Entries shown Block Start

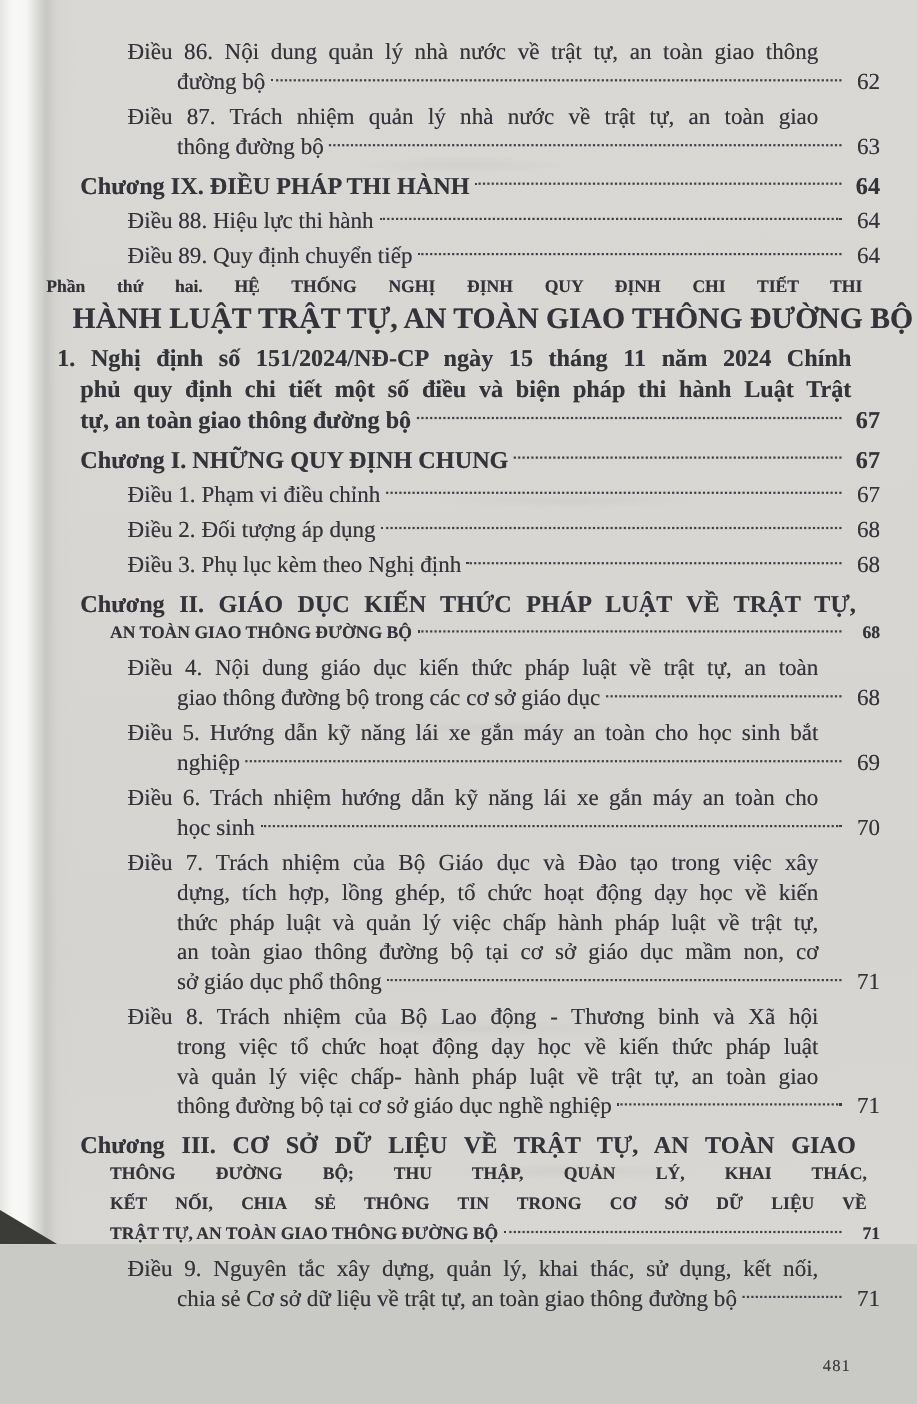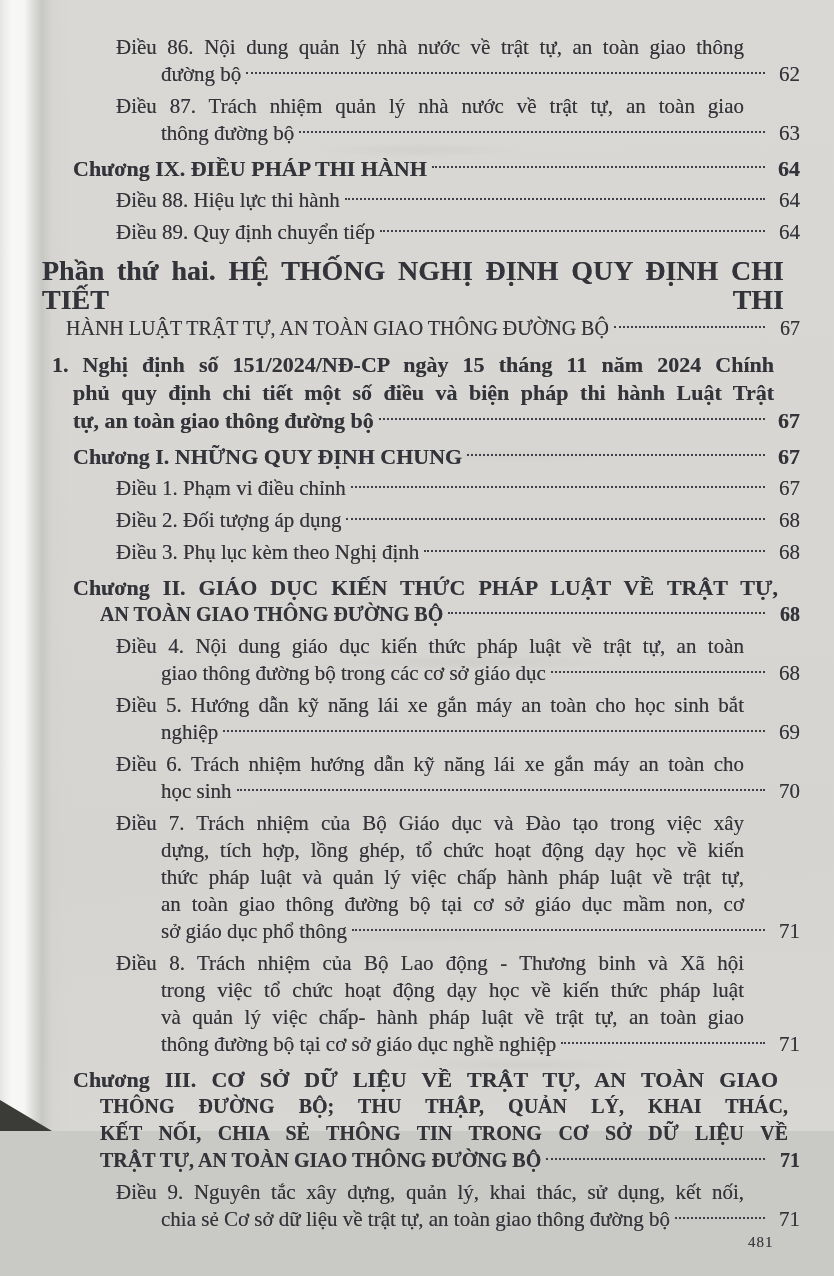"Phần thứ hai. HỆ THỐNG" .part { font-size: 28px -> 16px; margin-top: 10px -> none }
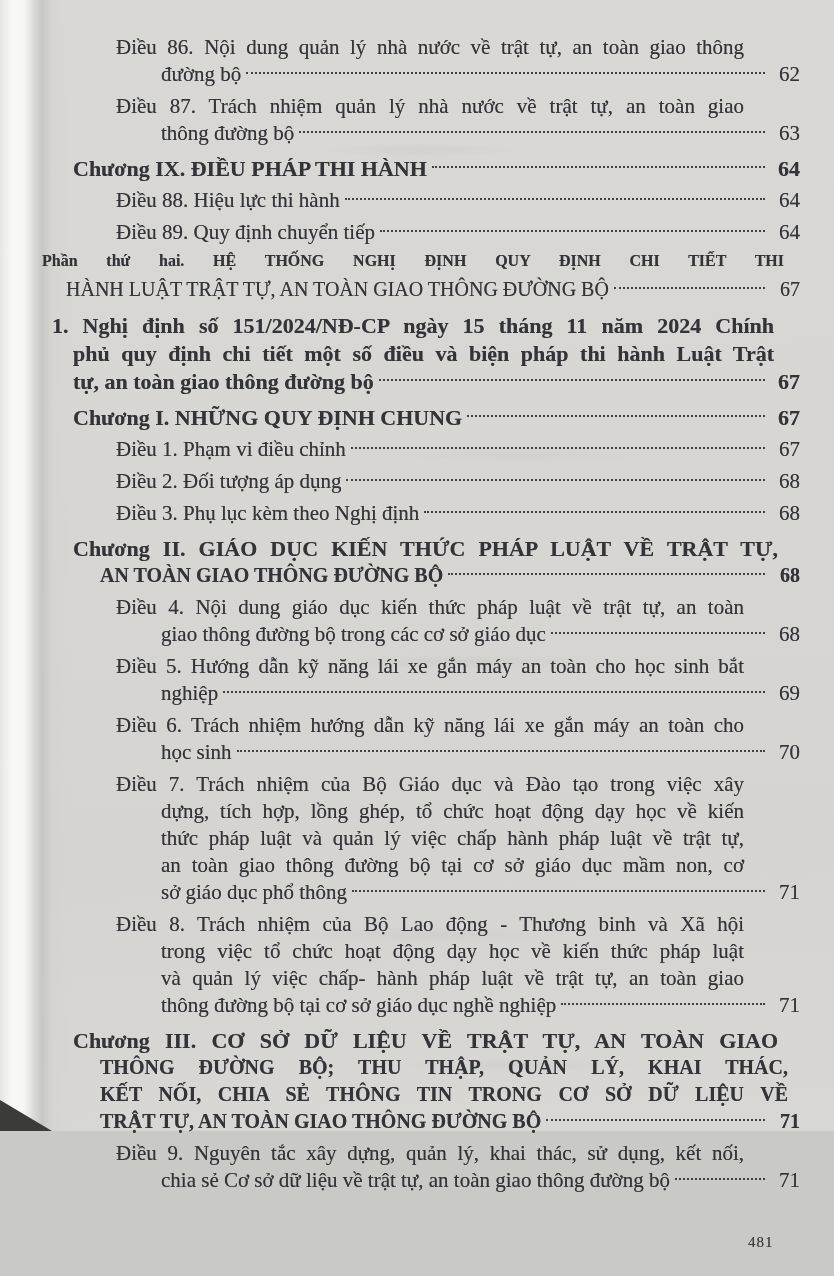"HÀNH LUẬT TRẬT TỰ, AN" .part-cont { font-size: 20px -> 27px; font-weight: normal -> bold }
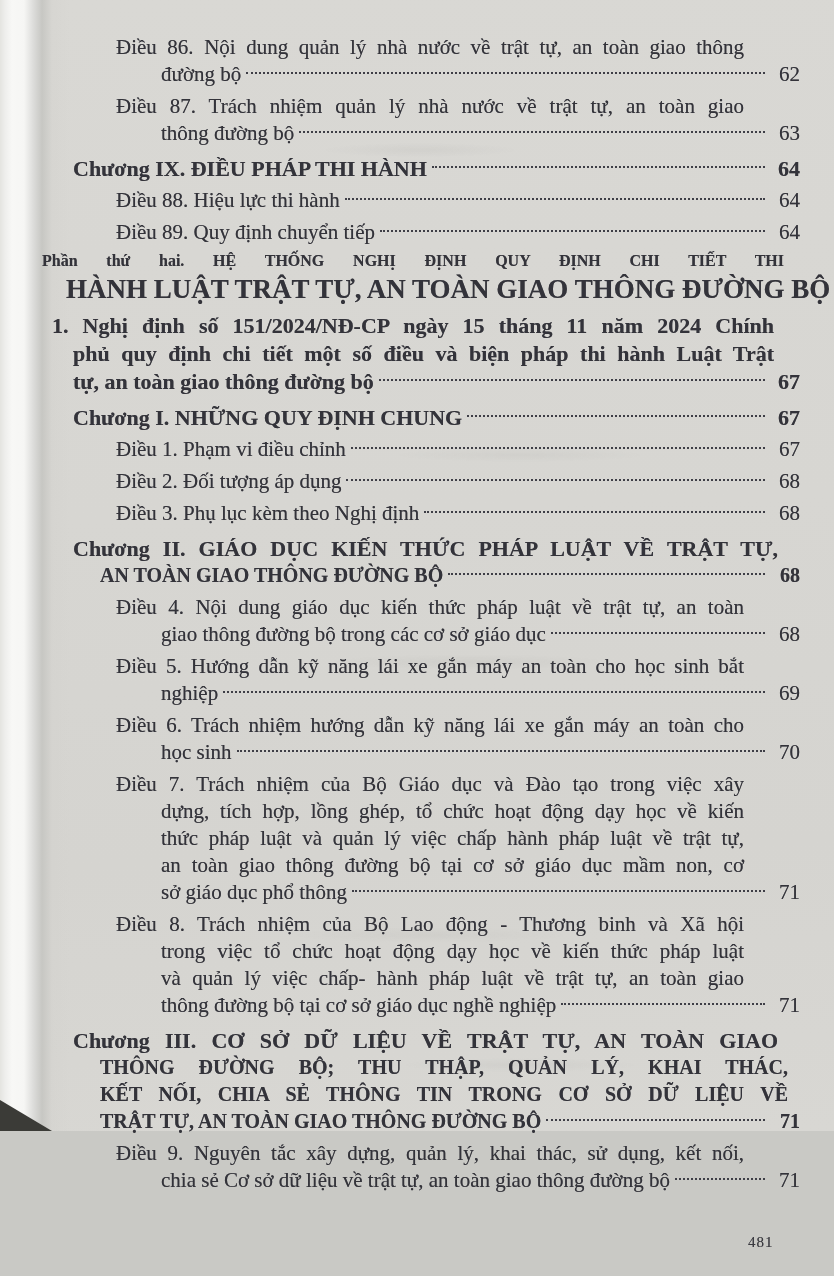"AN TOÀN GIAO THÔNG ĐƯỜNG BỘ" .chapter-cont { font-size: 20px -> 16px }
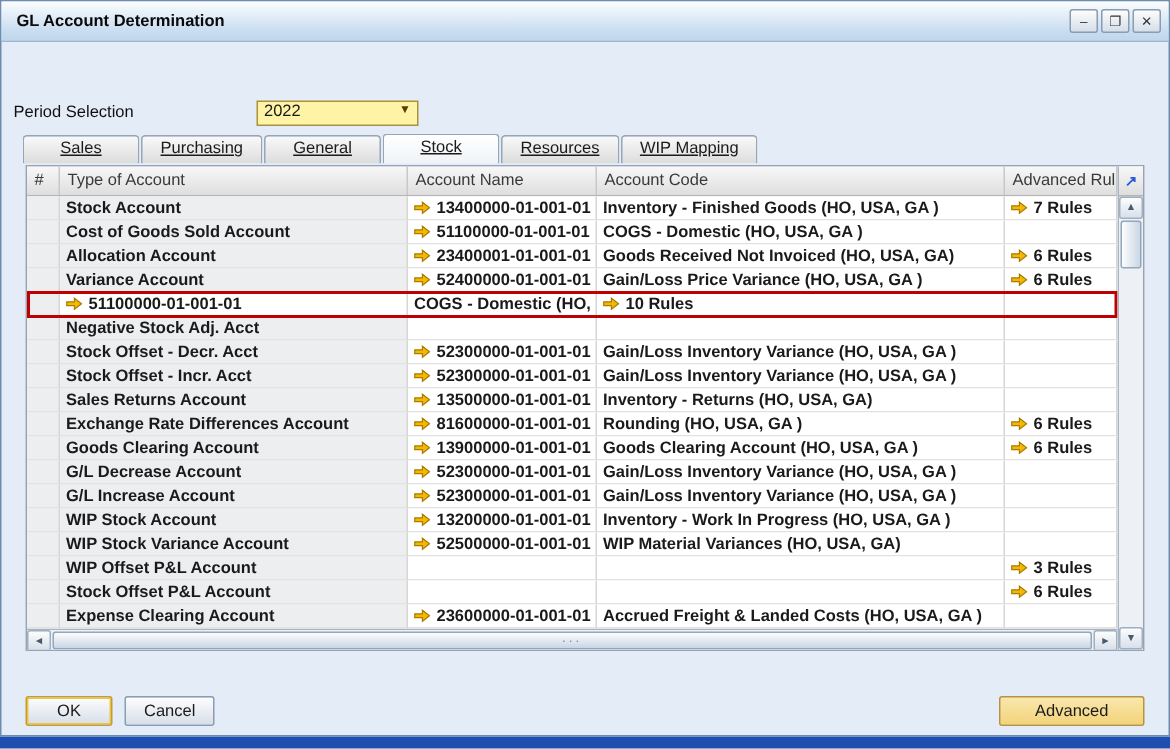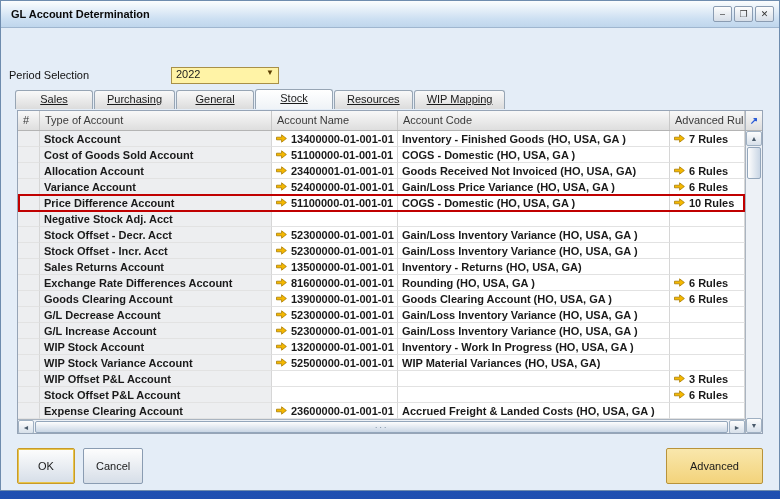"Price Difference Account" div.cell { html: <div>Price Difference Account</div> -> none }
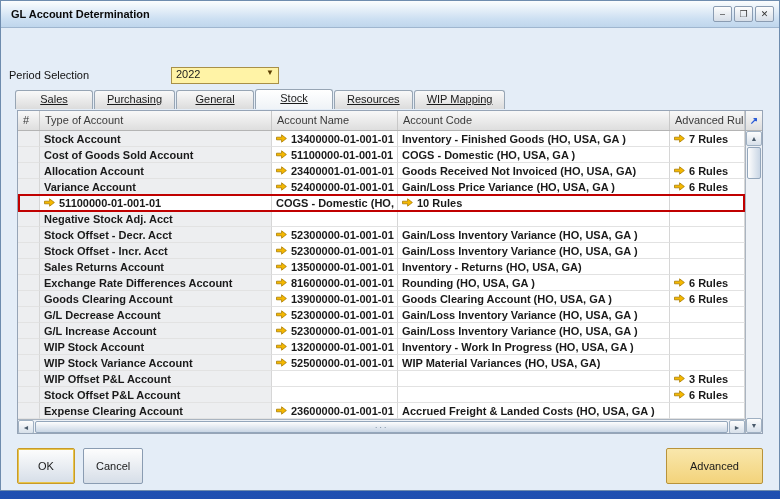"OK" .btn { height: 36px -> 20px }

Entries shown Block End

Instructions for the task: Only the text of the records belongs in your answer, repeated exactly; the pictures stay out.

Exercise solution:
"Phần thứ hai. HỆ THỐNG" .part { font-size: 28px -> 16px; margin-top: 10px -> none }
"HÀNH LUẬT TRẬT TỰ, AN" .part-cont { font-size: 20px -> 27px; font-weight: normal -> bold }
"AN TOÀN GIAO THÔNG ĐƯỜNG BỘ" .chapter-cont { font-size: 20px -> 16px }
"Price Difference Account" div.cell { html: <div>Price Difference Account</div> -> none }
"OK" .btn { height: 36px -> 20px }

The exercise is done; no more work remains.